L'idée de la tolérance et celle de melting-pot n'a pas été au fondement idéologique des États-Unis qui ont toujours protégé les valeurs anglo-saxonnes, ancrées dans un protestantisme réactionnaire. Bien que le discours de campagne des démocrates d'aujourd'hui  semble le faire croire. C'est au contraire pour cela que nombre d'intellectuels de l'élite d'origine de la bourgeoisie aristocratique de la France du 19eme siècle n'ont jamais cessé de juger le livre de Alexis de Tocqueville comme un livre d'exotique qui se nourrit de prétentions plutôt romantiques vis-à-vis des américains de cette époque des pionniers des treize États en phase devenir l'État fédéral que nous connaissons aujourd'hui.
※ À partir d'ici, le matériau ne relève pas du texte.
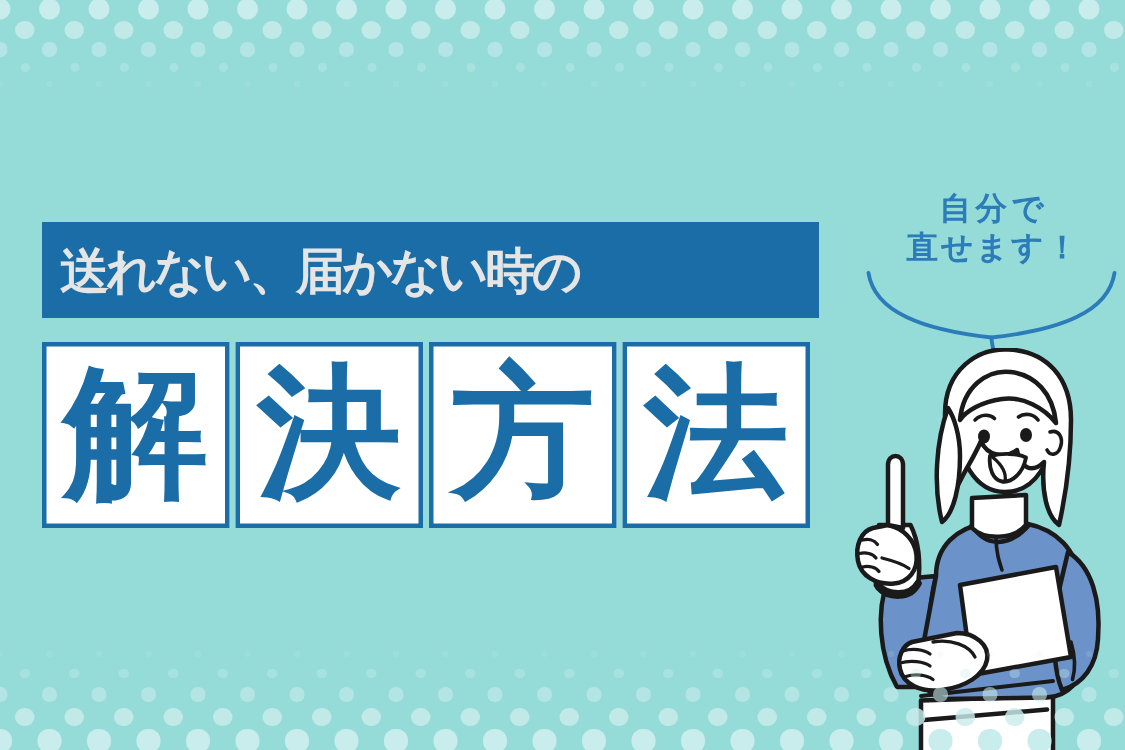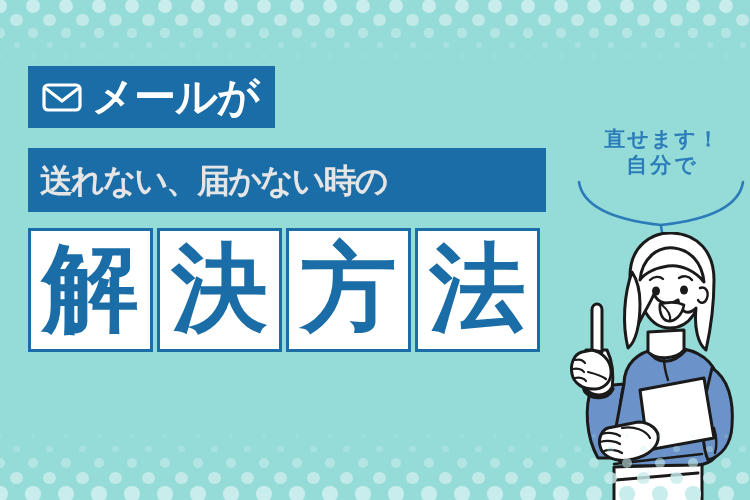"メールが" div.headline-1 { html: <div> <svg> <rect></rect> <path></path> </svg> <span>メールが</span> </div> -> none }
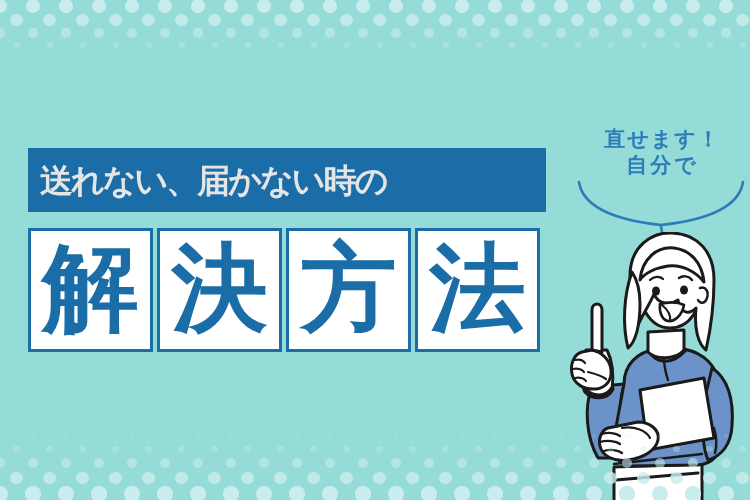"直せます！" div.callout-line { order: before "自分で" -> after "自分で" }
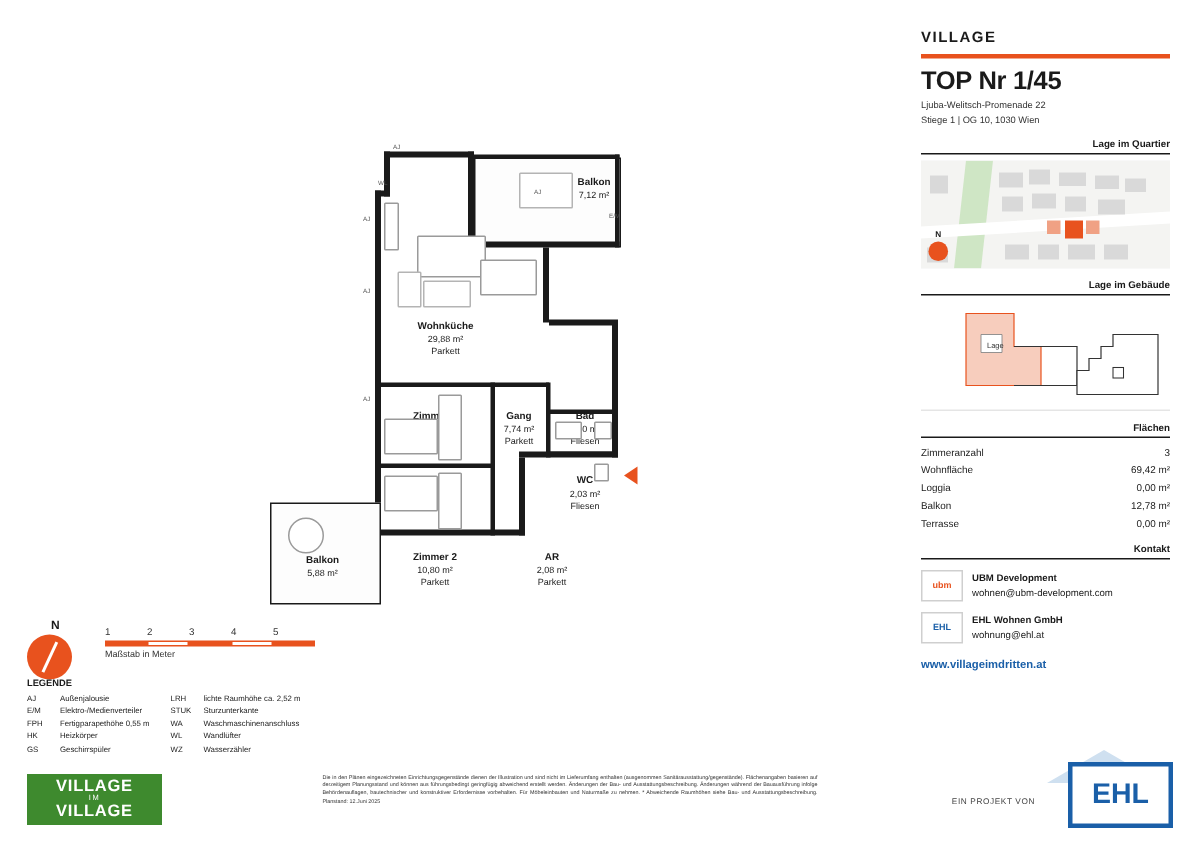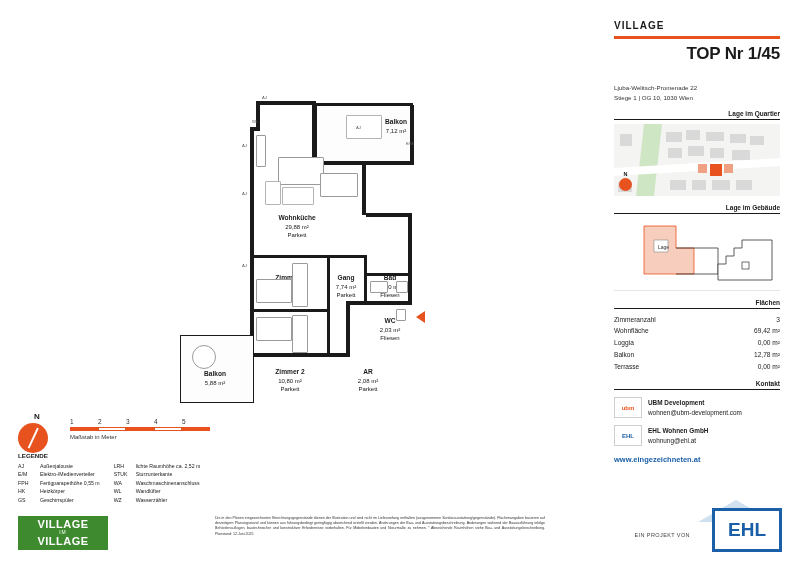"TOP Nr 1/45" .top-nr { margin-bottom: 19px -> 2px; text-align: right -> none }
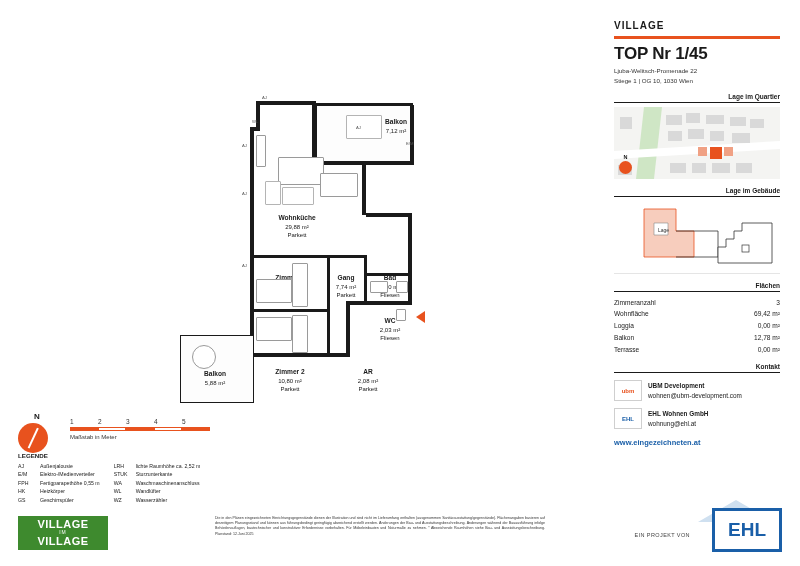"www.eingezeichneten.at" div.weblink { text: www.eingezeichneten.at -> www.villageimdritten.at }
Cependant, les idées de Alexander Hamilton, de James Madison, et de John Jay devaient esquisser la voie pour la construction du système social, politique, économique et militaire des États-Unis d'aujourd'hui, et ont inspiré à la fois le parti républicain et le parti démocrate ayant réalisé et défendre l'hégémonie américaine dans le monde. Mais, avec la question de l'esclavage des noirs d'abord, et ensuite l'intégration de ceux-ci dans la démocratie américaine, après l'abolition de la servitude dans les états du sud par le président Abraham Lincoln. Donc, il a fallu que les décisions de la gouvernance politique de Washington ait eu deux objectifs complémentaires: d'abord, la structuration du nationalisme d'existence dès États-Unis, avec des intérêts et des différences difficilement conciliables dans les faits sociaux. Ensuite, l'opérationnalisation de la doctrine du président James Monroe dans l'avènement du nationalisme de puissance des États-Unis, en s'adaptant aux changements d'une Europe conflictuelle à cause du partage de l'Afrique et du racisme intra continental, mais qui détenait toutes les potentialités d'être des puissances dominatrices à côté des États-Unis.

Sans avoir mérité les palmes de l'anti,-colonialisme et de l'anti-esclavagisme montant du 19eme de l'Amérique des nations, l'élite bourgeoisie de la révolution de 1789 en France ne voulait point approuver le livre de Tocqueville et pouvait se justifier en critiquant l'esclavage des noirs dans les états du sud des États-Unis et les manières qu'elle jugeait sauvages de ce pays, dont la culture serait une batardise de la culture des anciens colons anglais. Se revendiquant d'être les héritiers des Lumières, les plus radicaux de cette élite croyaient que les états -unisiens devaient être policés par les êtres raffinées de Versailles qui était devenu le symbole des valeurs républicaines pour les Etats modernes, malgré la restauration de l'Empire napoléonien qui avait contrait le célèbre écrivain Victor Hugo a l'exile. Mais, les états -unisiens se sont plutôt inspirés de la culture victorienne pour la création d'une nation différente de la nation anglaise, mais qui n'aurait pas moins eu à bénéficier de la révolution intellectuelle et industrielle de l'Angleterre. Et c'est au regard de cette symbiose historique d'une pensée créole en Amérique et des racines anglo-saxonnes que s'expliquent les alliances politiques, économique, idéologiques, et militaires entre les deux pays en 1914-1918 et 1939-1945. Une sainte Alliance qui était à l'origine de la victoire de l'Europe contre l'Allemagne nazie, de la conférence de Yalta, et de la marche des démocraties Européennes, conditionnées par le plan Marshall de la reconstruction de pays effondrés sous les feux des États-Unis bombardements.